I have convinced myself that the Nurbs results are not due to some library update. So the lack of accuracy must be coming from our code and has existed for the last 7 years. I first stepped through the R(fx) code. This code is quite complex and the algorithms used are not documented anywhere. So I returned to the R(rho, time) results which are documented in Martinelli's paper. I plotted the results using Basic and Nurbs for R(rho), R(rho=5mm, time), R(fx), plotting the Basic first, then the Nurbs (first row of the attachment). Then I used "Curve" to show their comparison (second row of the attachment).
It looks as though Nurbs is underestimating reflectance compared to the Basic in all solution domains. In Martinelli's paper, Figure 5, the optical properties (mua=0.01/mm, mus'=1/mm) are those I'm using. The Figure shows agreement with conventional MC for rho=5mm at t=0.5ns. In the second row of the attachment the plots shows that Nurbs results are consistently below Basic.

I wanted to know the factor offset value.

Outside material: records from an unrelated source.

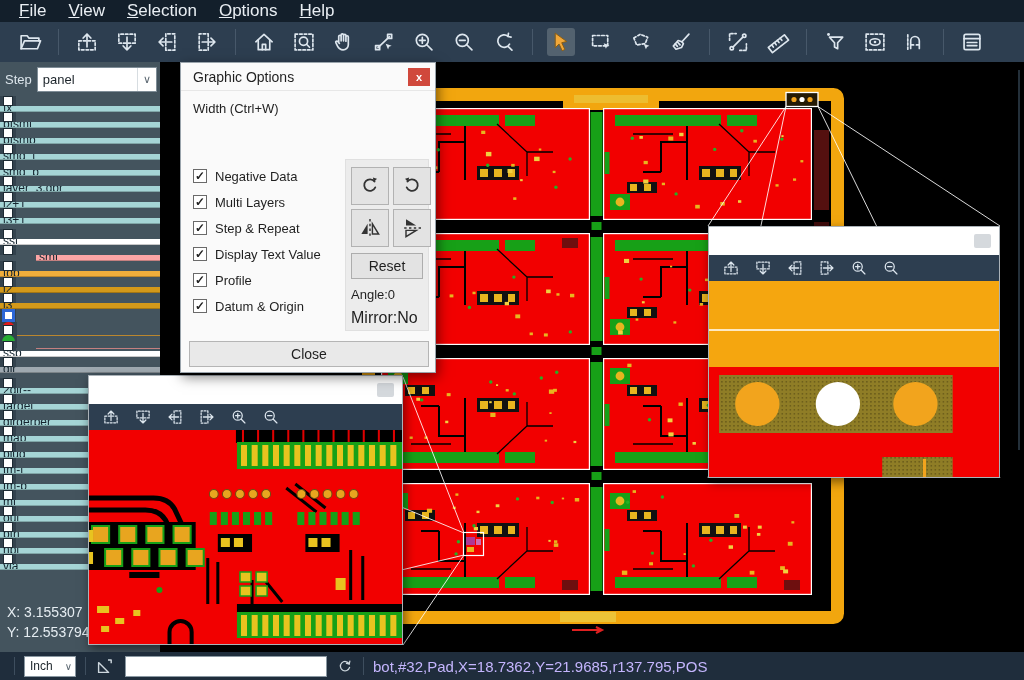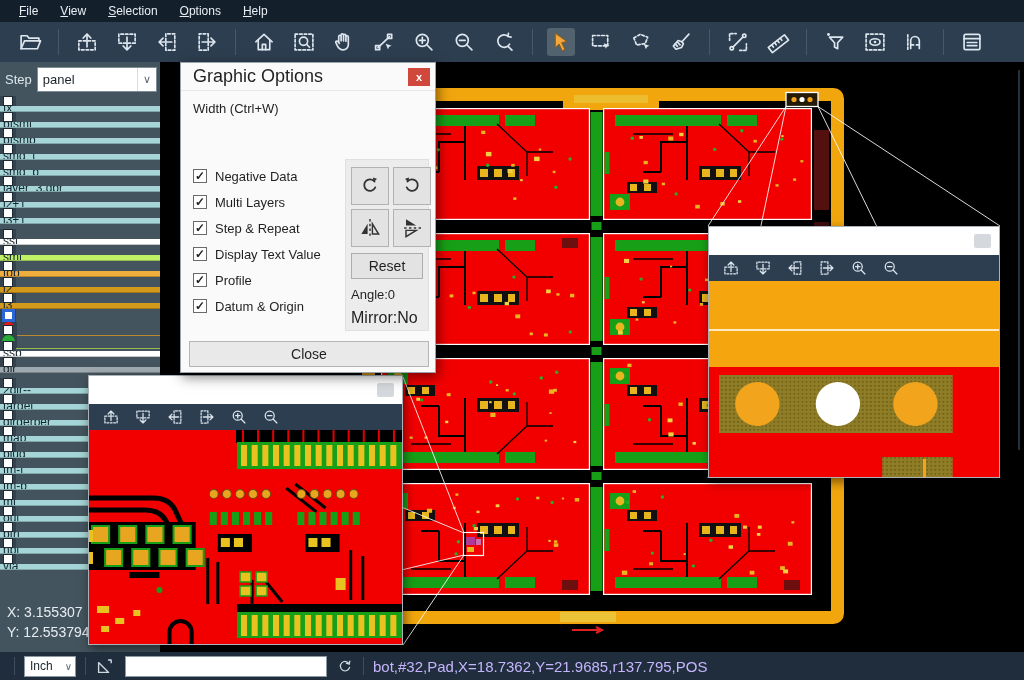"File" .menu-item { font-size: 12px -> 17px }
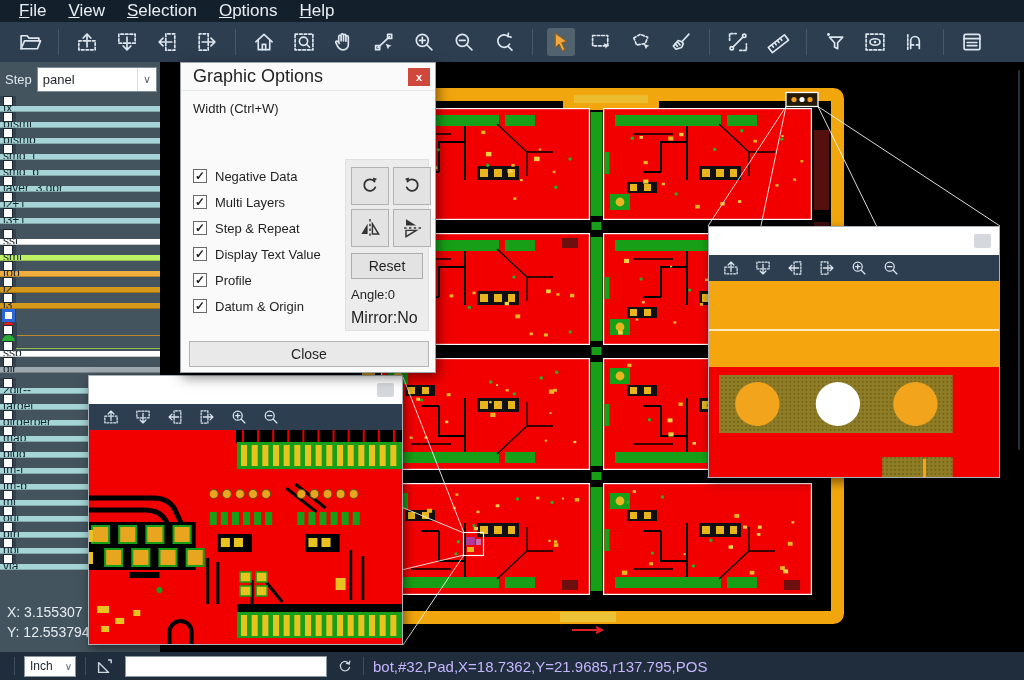"Graphic Options" .dlg-title-text { font-size: 18px -> 14px }
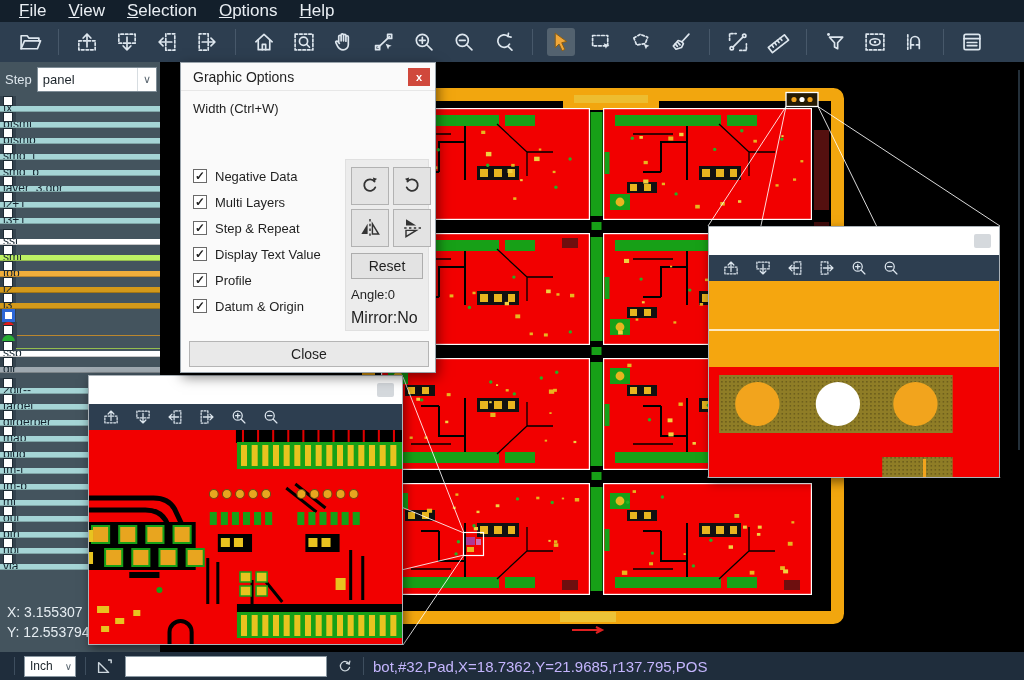"smt" .bg-green { background: #bef264 -> #fca5a5; margin-left: none -> 36px }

For the R(fx=0) results the values for Basic 0.620 and 0.603 are off by 2.74%. This number sounded familiar to me. It reminded me of the percentage error that occurs if specular reflection is not factored into the reflectance. For a tissue of n=1.4, the specular reflectance factor value is 0.97222. So for the Nurbs Forward solver code, I quick fix coded that the code for R(rho, time) and R(fx) be divided by a factor 0.97222 before returning the value. The third and fourth row of the attachment show the results with this quick fix.
Comparison.docx

So my conjecture is that the baseline Monte Carlo that was executed for the Nurbs results somehow included a specular reflection factor twice, however, I'm not completely convinced of that. The VP Monte Carlo code was not used back then for these results. I'm not sure if the code that was used was archived anywhere.